SUPPLIED RECORDS:
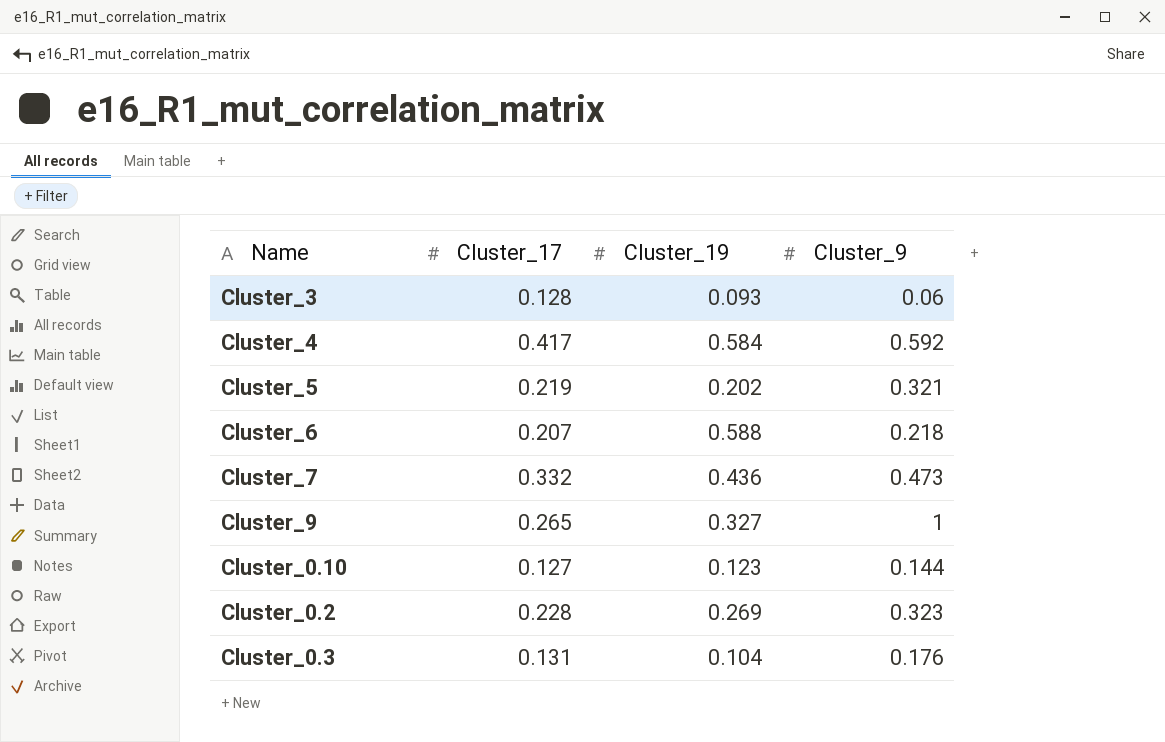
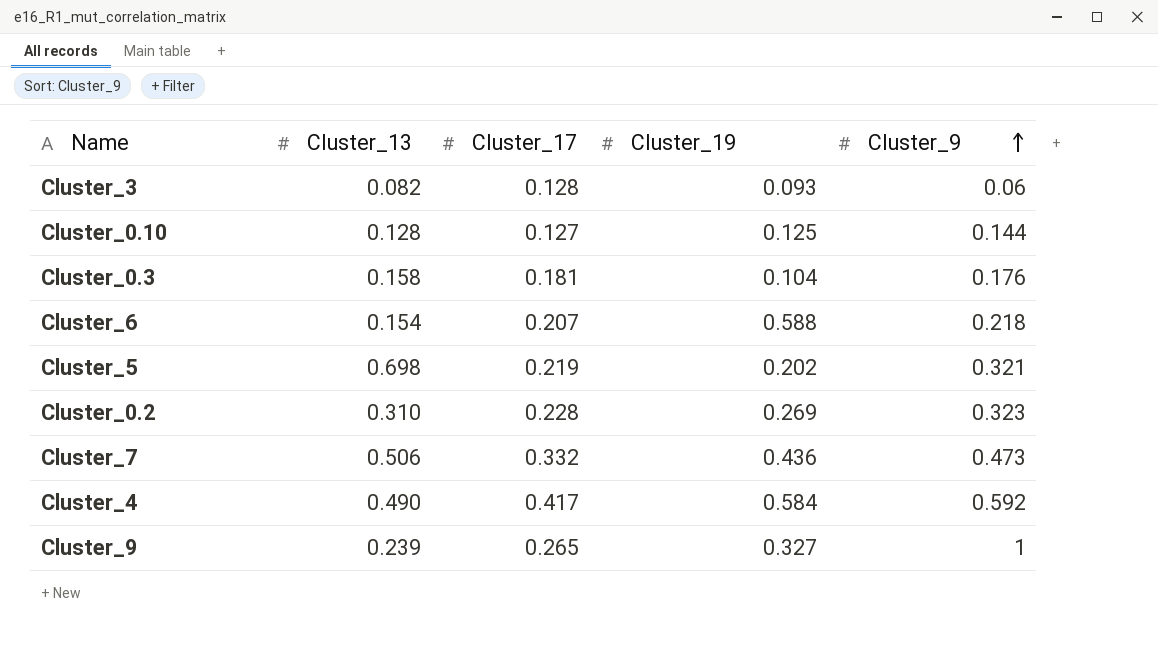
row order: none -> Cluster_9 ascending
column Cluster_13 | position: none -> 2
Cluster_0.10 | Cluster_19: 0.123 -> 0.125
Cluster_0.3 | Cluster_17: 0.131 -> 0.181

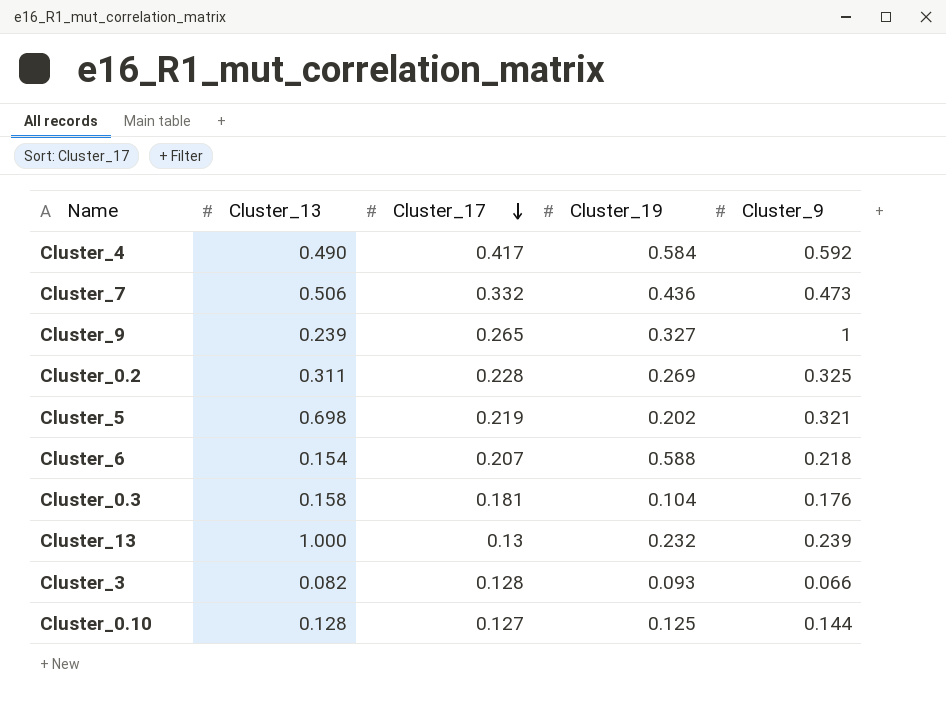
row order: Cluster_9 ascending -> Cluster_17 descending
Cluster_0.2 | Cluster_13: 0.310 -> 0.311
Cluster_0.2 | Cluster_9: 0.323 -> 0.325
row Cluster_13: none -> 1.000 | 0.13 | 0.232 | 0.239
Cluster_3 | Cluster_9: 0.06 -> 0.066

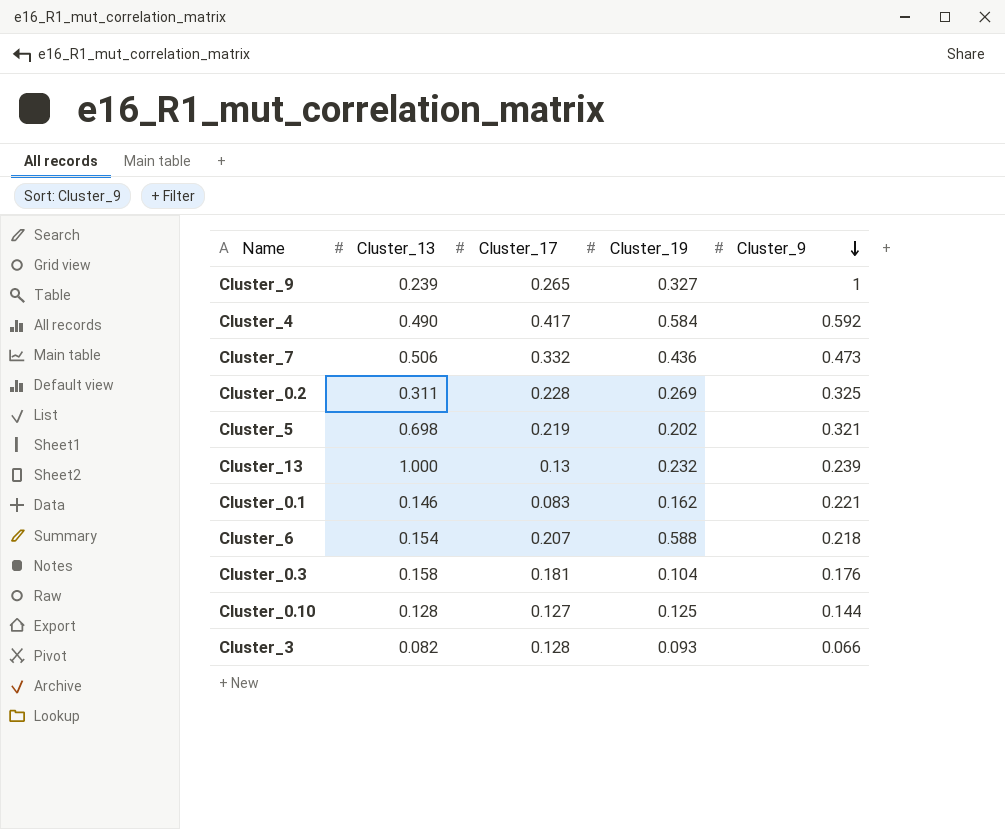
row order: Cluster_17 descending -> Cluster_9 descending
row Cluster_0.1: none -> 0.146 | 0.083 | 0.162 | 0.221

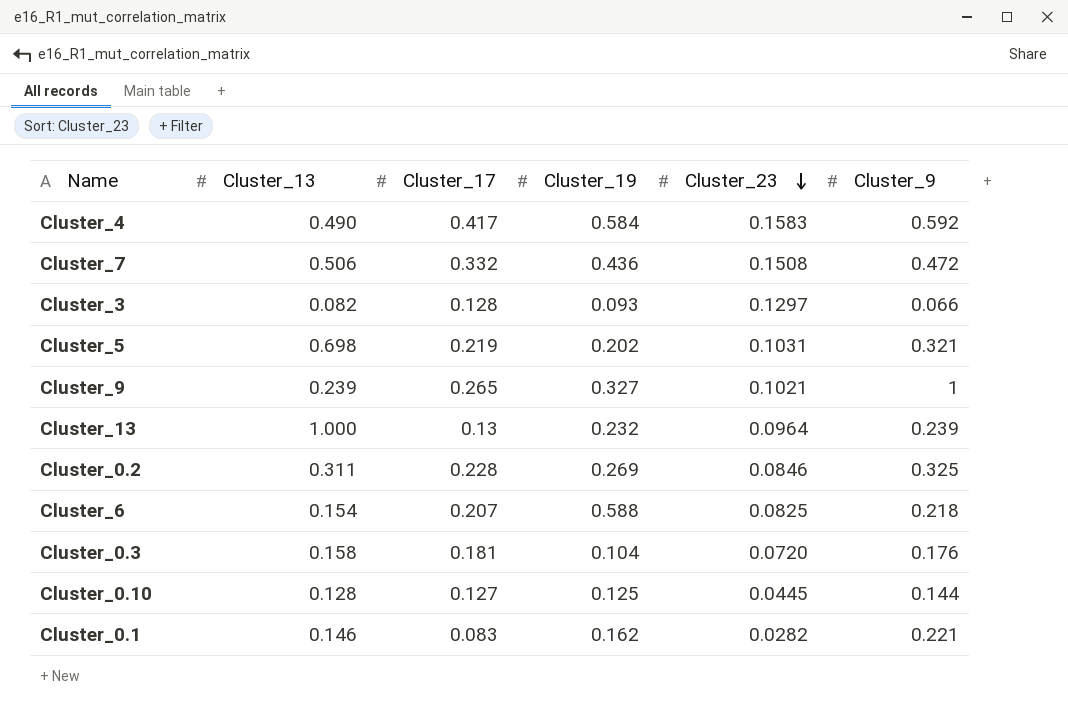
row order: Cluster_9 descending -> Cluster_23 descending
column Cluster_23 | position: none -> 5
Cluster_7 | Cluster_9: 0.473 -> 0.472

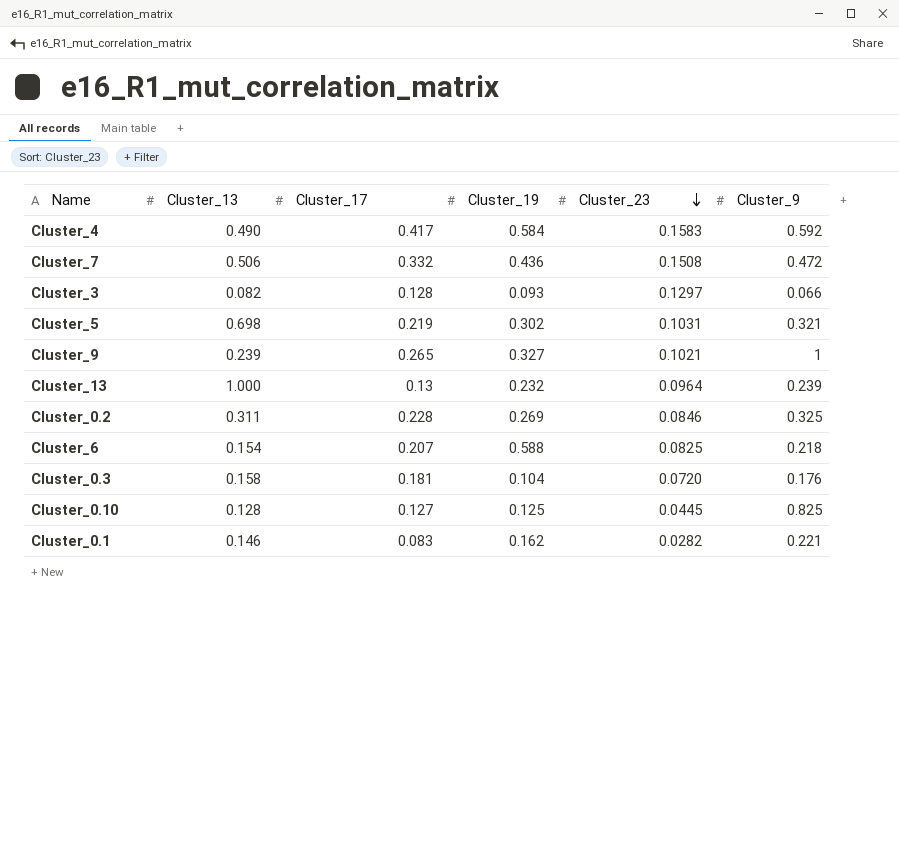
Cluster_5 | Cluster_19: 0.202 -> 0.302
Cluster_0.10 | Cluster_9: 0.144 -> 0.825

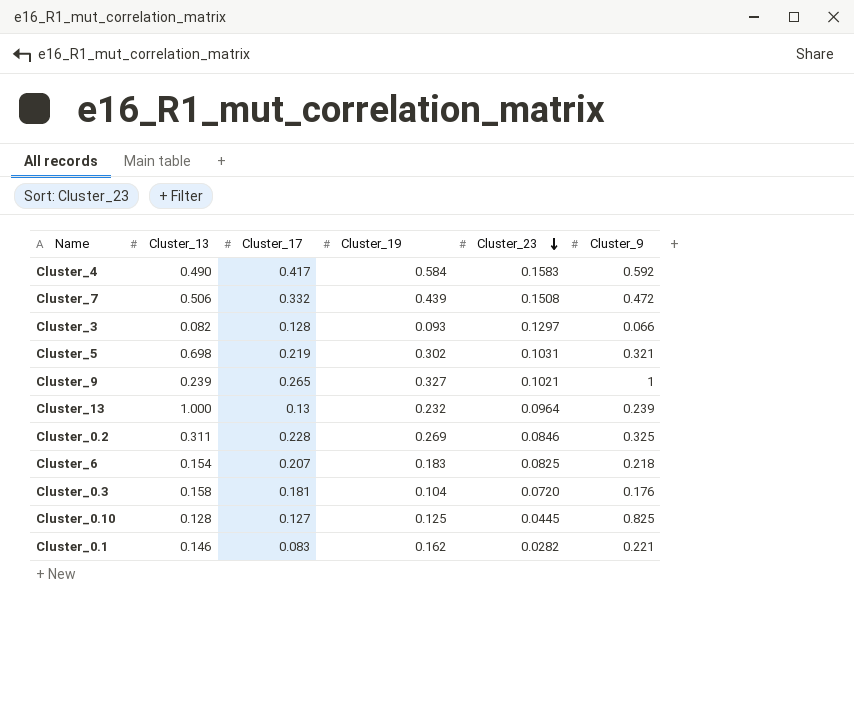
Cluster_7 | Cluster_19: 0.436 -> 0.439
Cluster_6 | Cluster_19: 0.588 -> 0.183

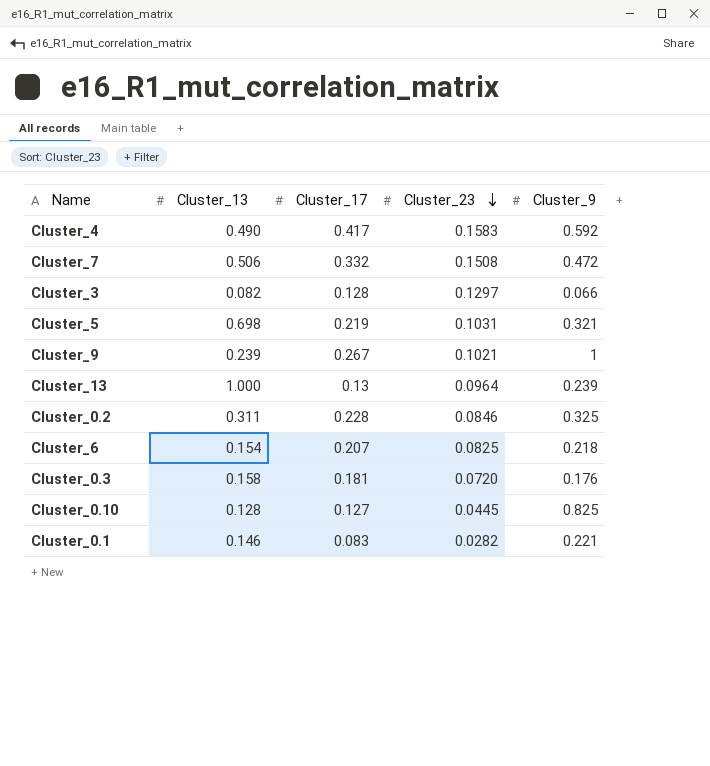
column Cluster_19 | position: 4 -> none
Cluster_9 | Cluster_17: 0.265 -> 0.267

WHAT TO PRODUCE:
Please set down the records above verbatim, with each picture left out.

REPLY TO THE TASK:
row order: none -> Cluster_9 ascending
column Cluster_13 | position: none -> 2
Cluster_0.10 | Cluster_19: 0.123 -> 0.125
Cluster_0.3 | Cluster_17: 0.131 -> 0.181

row order: Cluster_9 ascending -> Cluster_17 descending
Cluster_0.2 | Cluster_13: 0.310 -> 0.311
Cluster_0.2 | Cluster_9: 0.323 -> 0.325
row Cluster_13: none -> 1.000 | 0.13 | 0.232 | 0.239
Cluster_3 | Cluster_9: 0.06 -> 0.066

row order: Cluster_17 descending -> Cluster_9 descending
row Cluster_0.1: none -> 0.146 | 0.083 | 0.162 | 0.221

row order: Cluster_9 descending -> Cluster_23 descending
column Cluster_23 | position: none -> 5
Cluster_7 | Cluster_9: 0.473 -> 0.472

Cluster_5 | Cluster_19: 0.202 -> 0.302
Cluster_0.10 | Cluster_9: 0.144 -> 0.825

Cluster_7 | Cluster_19: 0.436 -> 0.439
Cluster_6 | Cluster_19: 0.588 -> 0.183

column Cluster_19 | position: 4 -> none
Cluster_9 | Cluster_17: 0.265 -> 0.267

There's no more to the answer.